> [Task brief]
Although the data below contains pictures, please reproduce only its words, exactly.

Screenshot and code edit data
* * *
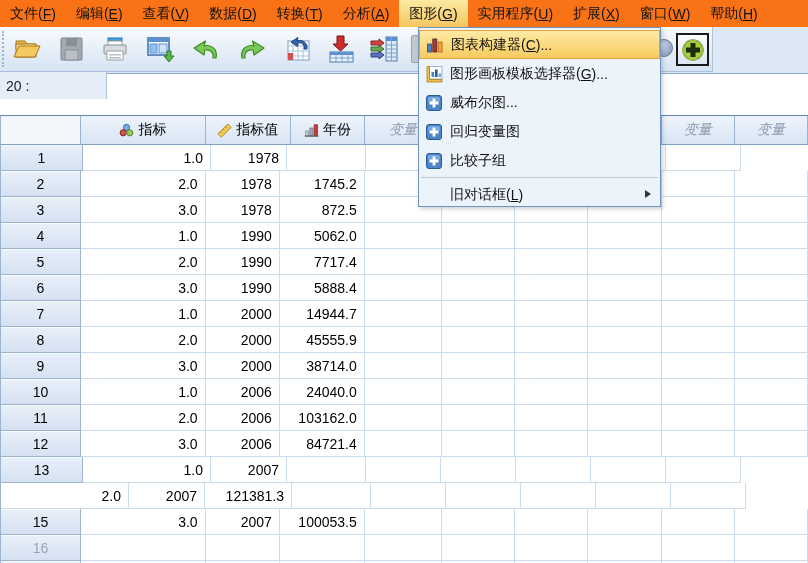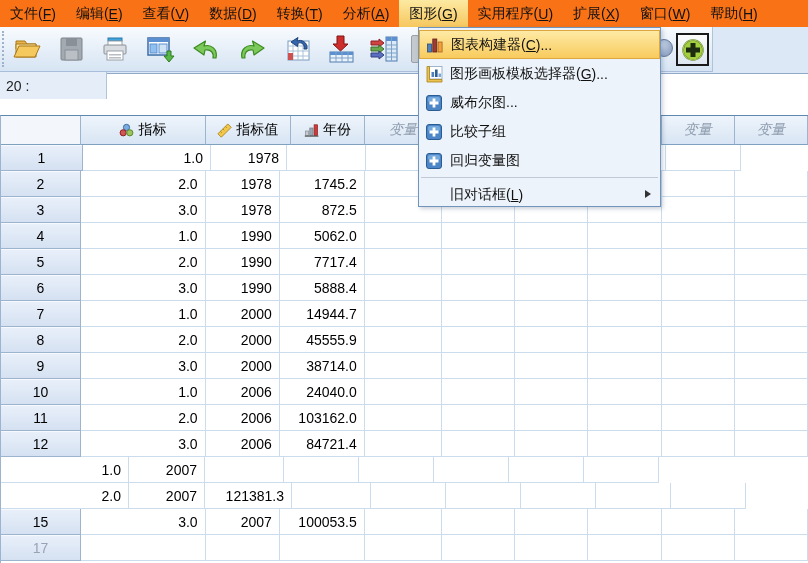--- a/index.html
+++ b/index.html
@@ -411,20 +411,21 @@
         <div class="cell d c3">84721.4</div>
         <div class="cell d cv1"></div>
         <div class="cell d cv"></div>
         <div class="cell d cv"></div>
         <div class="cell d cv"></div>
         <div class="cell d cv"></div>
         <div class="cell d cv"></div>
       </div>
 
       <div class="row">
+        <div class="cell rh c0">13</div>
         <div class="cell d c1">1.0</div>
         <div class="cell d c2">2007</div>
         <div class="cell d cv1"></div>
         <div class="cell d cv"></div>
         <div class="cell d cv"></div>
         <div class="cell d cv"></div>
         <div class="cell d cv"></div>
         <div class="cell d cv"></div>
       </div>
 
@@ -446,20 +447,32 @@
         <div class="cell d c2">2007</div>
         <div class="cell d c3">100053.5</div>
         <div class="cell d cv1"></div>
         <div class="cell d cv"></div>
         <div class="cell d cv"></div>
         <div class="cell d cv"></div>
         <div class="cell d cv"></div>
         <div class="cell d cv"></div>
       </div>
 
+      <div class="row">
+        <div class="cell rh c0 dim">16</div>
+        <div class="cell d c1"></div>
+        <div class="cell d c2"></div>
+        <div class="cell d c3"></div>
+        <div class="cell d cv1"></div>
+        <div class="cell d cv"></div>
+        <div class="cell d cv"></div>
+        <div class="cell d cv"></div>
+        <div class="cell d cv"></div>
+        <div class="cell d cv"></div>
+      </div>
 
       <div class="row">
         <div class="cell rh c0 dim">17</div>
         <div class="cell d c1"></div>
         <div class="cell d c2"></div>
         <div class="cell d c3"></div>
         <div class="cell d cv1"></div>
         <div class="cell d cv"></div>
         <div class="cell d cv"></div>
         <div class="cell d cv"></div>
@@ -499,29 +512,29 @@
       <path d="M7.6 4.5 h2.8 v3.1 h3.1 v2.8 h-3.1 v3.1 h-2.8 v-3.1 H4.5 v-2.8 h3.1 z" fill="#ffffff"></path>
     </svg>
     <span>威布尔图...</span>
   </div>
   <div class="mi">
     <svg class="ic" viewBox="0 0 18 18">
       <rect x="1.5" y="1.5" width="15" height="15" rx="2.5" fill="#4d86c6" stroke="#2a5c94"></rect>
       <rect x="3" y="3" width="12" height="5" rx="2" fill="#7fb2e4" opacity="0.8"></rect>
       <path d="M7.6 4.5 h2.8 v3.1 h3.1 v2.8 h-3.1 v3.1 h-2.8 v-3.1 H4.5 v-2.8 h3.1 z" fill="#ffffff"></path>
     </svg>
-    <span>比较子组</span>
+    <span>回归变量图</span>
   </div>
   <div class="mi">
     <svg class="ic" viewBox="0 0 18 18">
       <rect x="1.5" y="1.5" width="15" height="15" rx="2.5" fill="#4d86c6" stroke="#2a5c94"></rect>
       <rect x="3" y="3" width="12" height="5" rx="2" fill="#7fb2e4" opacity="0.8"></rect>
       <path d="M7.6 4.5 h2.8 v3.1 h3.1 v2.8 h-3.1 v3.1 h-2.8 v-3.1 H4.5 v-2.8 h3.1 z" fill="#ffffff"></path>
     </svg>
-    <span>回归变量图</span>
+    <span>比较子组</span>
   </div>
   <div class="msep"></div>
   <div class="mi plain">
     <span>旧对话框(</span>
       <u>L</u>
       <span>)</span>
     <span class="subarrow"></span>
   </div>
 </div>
* * *
> [Task response]
--- a/index.html
+++ b/index.html
@@ -411,20 +411,21 @@
         <div class="cell d c3">84721.4</div>
         <div class="cell d cv1"></div>
         <div class="cell d cv"></div>
         <div class="cell d cv"></div>
         <div class="cell d cv"></div>
         <div class="cell d cv"></div>
         <div class="cell d cv"></div>
       </div>
 
       <div class="row">
+        <div class="cell rh c0">13</div>
         <div class="cell d c1">1.0</div>
         <div class="cell d c2">2007</div>
         <div class="cell d cv1"></div>
         <div class="cell d cv"></div>
         <div class="cell d cv"></div>
         <div class="cell d cv"></div>
         <div class="cell d cv"></div>
         <div class="cell d cv"></div>
       </div>
 
@@ -446,20 +447,32 @@
         <div class="cell d c2">2007</div>
         <div class="cell d c3">100053.5</div>
         <div class="cell d cv1"></div>
         <div class="cell d cv"></div>
         <div class="cell d cv"></div>
         <div class="cell d cv"></div>
         <div class="cell d cv"></div>
         <div class="cell d cv"></div>
       </div>
 
+      <div class="row">
+        <div class="cell rh c0 dim">16</div>
+        <div class="cell d c1"></div>
+        <div class="cell d c2"></div>
+        <div class="cell d c3"></div>
+        <div class="cell d cv1"></div>
+        <div class="cell d cv"></div>
+        <div class="cell d cv"></div>
+        <div class="cell d cv"></div>
+        <div class="cell d cv"></div>
+        <div class="cell d cv"></div>
+      </div>
 
       <div class="row">
         <div class="cell rh c0 dim">17</div>
         <div class="cell d c1"></div>
         <div class="cell d c2"></div>
         <div class="cell d c3"></div>
         <div class="cell d cv1"></div>
         <div class="cell d cv"></div>
         <div class="cell d cv"></div>
         <div class="cell d cv"></div>
@@ -499,29 +512,29 @@
       <path d="M7.6 4.5 h2.8 v3.1 h3.1 v2.8 h-3.1 v3.1 h-2.8 v-3.1 H4.5 v-2.8 h3.1 z" fill="#ffffff"></path>
     </svg>
     <span>威布尔图...</span>
   </div>
   <div class="mi">
     <svg class="ic" viewBox="0 0 18 18">
       <rect x="1.5" y="1.5" width="15" height="15" rx="2.5" fill="#4d86c6" stroke="#2a5c94"></rect>
       <rect x="3" y="3" width="12" height="5" rx="2" fill="#7fb2e4" opacity="0.8"></rect>
       <path d="M7.6 4.5 h2.8 v3.1 h3.1 v2.8 h-3.1 v3.1 h-2.8 v-3.1 H4.5 v-2.8 h3.1 z" fill="#ffffff"></path>
     </svg>
-    <span>比较子组</span>
+    <span>回归变量图</span>
   </div>
   <div class="mi">
     <svg class="ic" viewBox="0 0 18 18">
       <rect x="1.5" y="1.5" width="15" height="15" rx="2.5" fill="#4d86c6" stroke="#2a5c94"></rect>
       <rect x="3" y="3" width="12" height="5" rx="2" fill="#7fb2e4" opacity="0.8"></rect>
       <path d="M7.6 4.5 h2.8 v3.1 h3.1 v2.8 h-3.1 v3.1 h-2.8 v-3.1 H4.5 v-2.8 h3.1 z" fill="#ffffff"></path>
     </svg>
-    <span>回归变量图</span>
+    <span>比较子组</span>
   </div>
   <div class="msep"></div>
   <div class="mi plain">
     <span>旧对话框(</span>
       <u>L</u>
       <span>)</span>
     <span class="subarrow"></span>
   </div>
 </div>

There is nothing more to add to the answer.